Rereading The Great Gatsby

It has been an F. Scott Fitzgerald month.

After the last MA conference, I decided it was time to reorganize some of my books. My books tend to move about the house, wherever there is space. I came across my dog-eared A Moveable Feast by Hemingway, and decided to reread it in the bath. He describes what his experience of being a writer in Paris was like in the 40s, but I especially enjoy his take on his relationships with other writers like Fitzgerald. This led me to a search of the house for The Great Gatsby–laundry room–classics shelf.

A day later, my tutor’s response arrived. I had asked him for some summer reading recommendations, and of course one of his five suggestions was The Great Gatsby.

Two more notes of Fitzgerald synchronicity. Woody Allen’s latest film, Midnight in Paris, is just out and in Woody Allen fashion, it offers humorous homage to Fitzgerald and Hemingway’s relationship.

I also came across “The Guardian’s” article on dumbing down classics to make them more accessible. Specifically, the article was about the retelling of The Great Gatsby by Margaret Tarner.

I did read some of MacMillan Readers published retelling and cannot say it was terribly written. It was just lacking. Fitzgerald’s prose– “silver pepper of the stars,” “pyramid of pulpless halves,” and “the sea-change of faces and voices” is gone.

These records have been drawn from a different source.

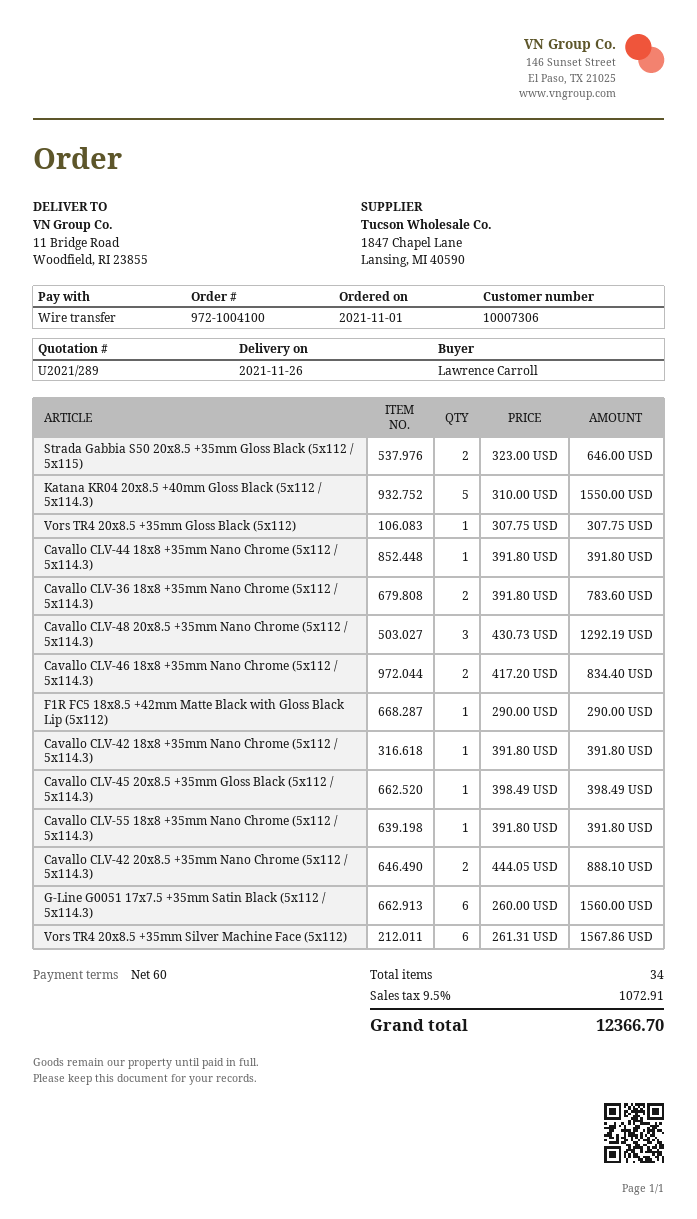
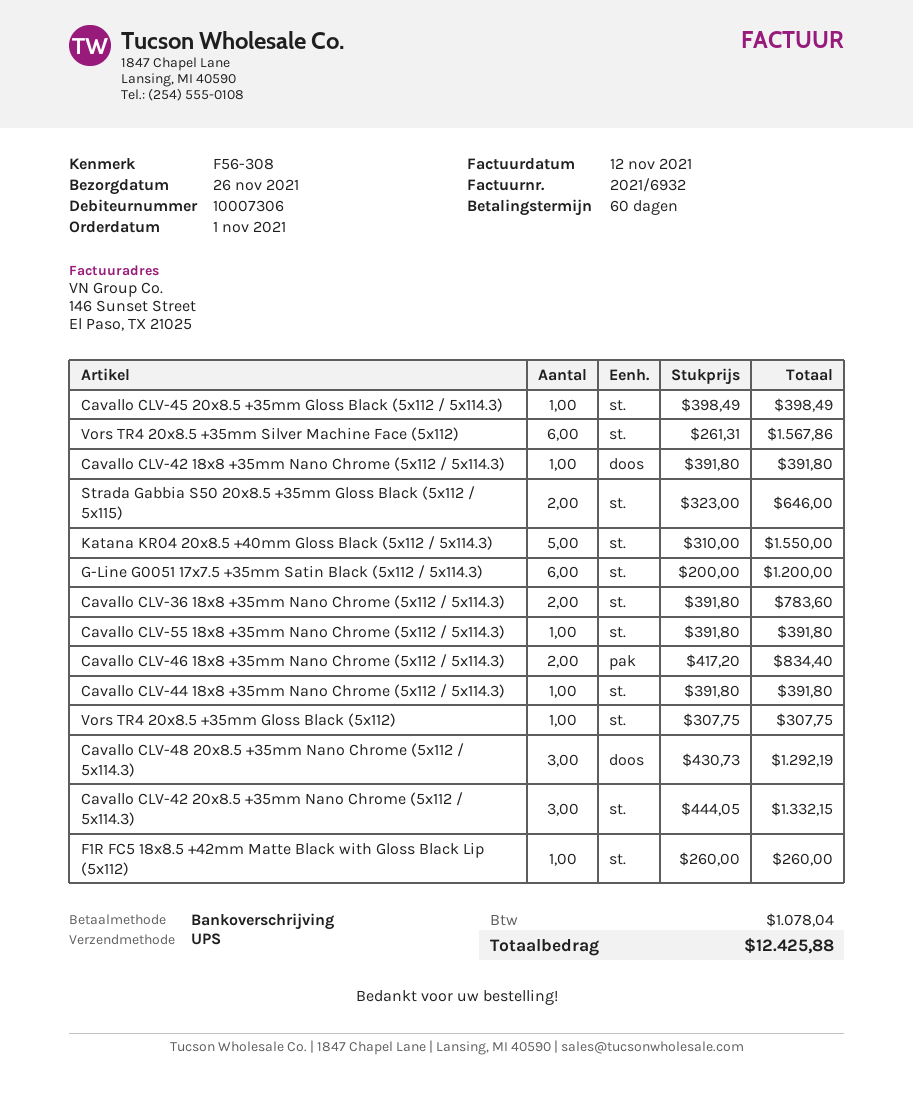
F1R FC5 18x8.5 +42mm Matte Black with Gloss Black Lip (5x112): 1 x 290.00 = 290.00 -> 1 x 260.00 = 260.00
Cavallo CLV-42 20x8.5 +35mm Nano Chrome (5x112 / 5x114.3): 2 x 444.05 = 888.10 -> 3 x 444.05 = 1332.15
G-Line G0051 17x7.5 +35mm Satin Black (5x112 / 5x114.3): 6 x 260.00 = 1560.00 -> 6 x 200.00 = 1200.00
tax: 1072.91 -> 1078.04
total: 12366.70 -> 12425.88

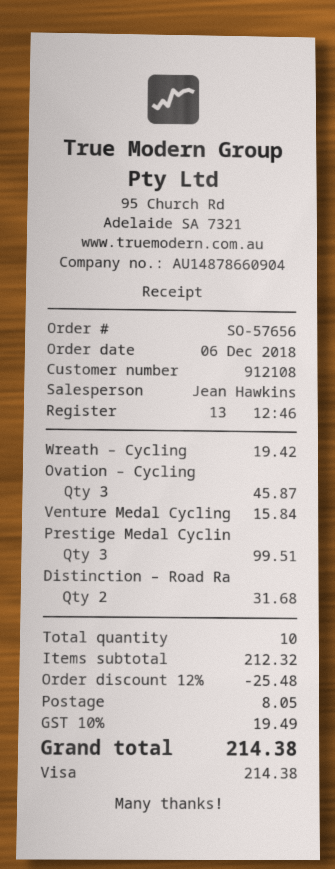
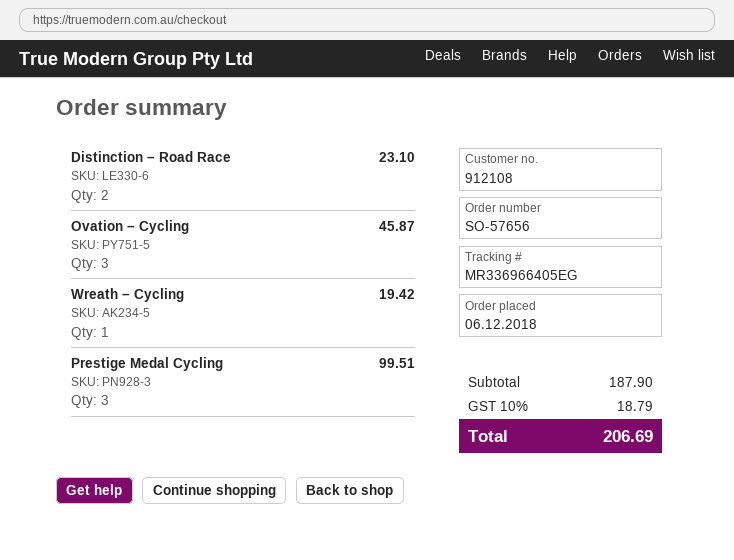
Venture Medal Cycling: 1 for 15.84 -> none
Distinction – Road Ra: 2 for 31.68 -> 2 for 23.10
subtotal: 212.32 -> 187.90
discount: 12% = 25.48 -> none
shipping: 8.05 -> none
tax: 10% = 19.49 -> 10% = 18.79
total: 214.38 -> 206.69

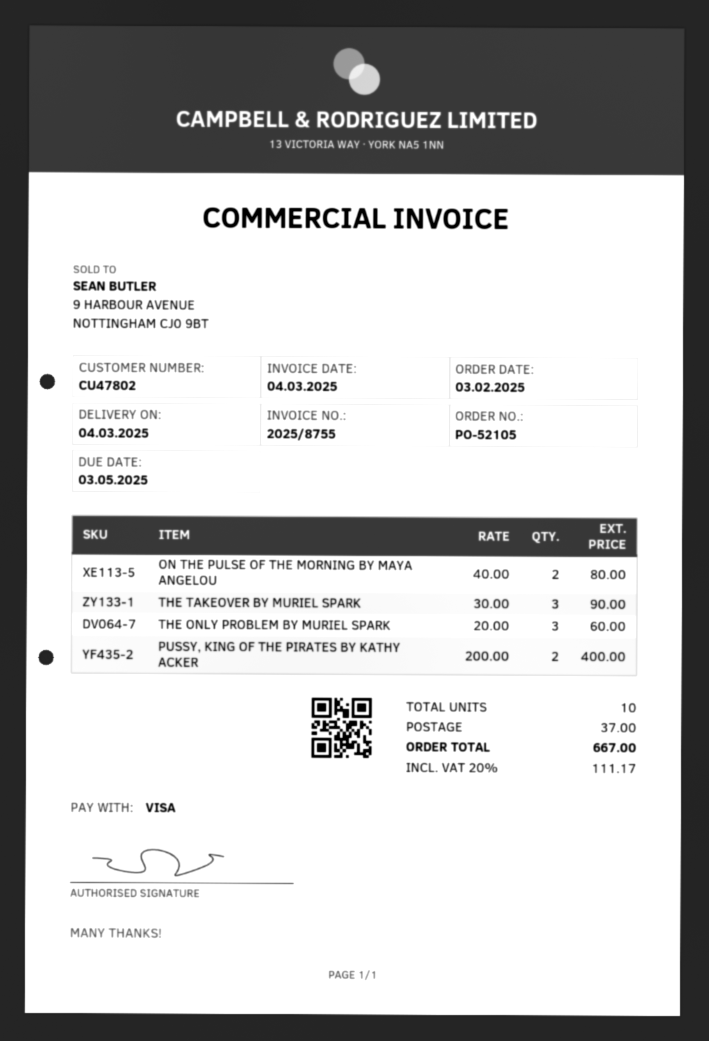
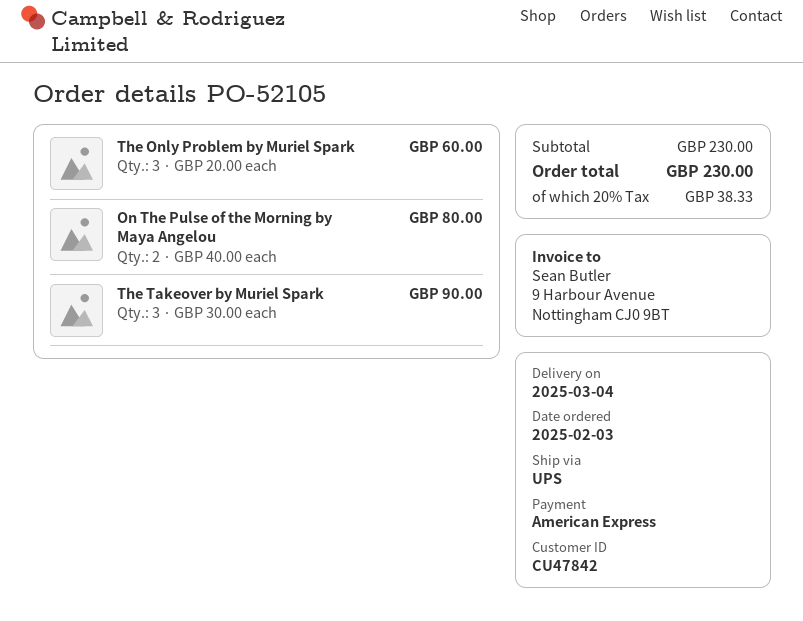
customer number: CU47802 -> CU47842
payment method: Visa -> American Express
PUSSY, KING OF THE PIRATES BY KATHY ACKER: 2 x 200.00 = 400.00 -> none
shipping: 37.00 -> none
tax: 20% = 111.17 -> 20% = 38.33
total: 667.00 -> 230.00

Where Fitzgerald wrote, “The silhouette of a moving cat wavered across the moonlight, and turning my head to watch it, I saw that I was not alone,” Tarner’s version of Fitzgerald’s line is, “In the bright moonlight, a cat moved silently across the garden.”

Gone is the metaphorical brilliance and grace of lines like, “The wind had blown off, leaving a loud, bright night, with wings beating in the trees and a persistent organ sound as the full bellows of the earth blew the frogs full of life.”

The Guardian states the pros and cons of simplified versions and you can think about your own stance. I agree with Ebert on the evisceration of Fitzgerald. I think that at whatever level you are able to read The Great Gatsby or other comparative works of literature, and at any age, that is the work you should read, not a simplified version. You cannot compare the richness of the original prose with a makeover. If readers are looking for books for ESL students or challenged readers, there are plenty of good writers who have published works in this category.

I do not remember completely how I took in Fitzgerald’s writing in my 20’s, but the rereading of The Great Gatsby had me underlining phrases and noting fleet language that I either did not appreciate or perhaps did not want to mark with lead underlining.

With all the reading we have to do in this MA course, rereading of work is as important as the reading of new works. Maybe even more so.

Hemingway writes that Fitzgerald struggled with his writing; it did not come easy.

I can take a Woody Allen version of Fitzgerald’s relationship with Papa, but there is not enough popcorn in the world to make me want to read anything but the original The Great Gatsby.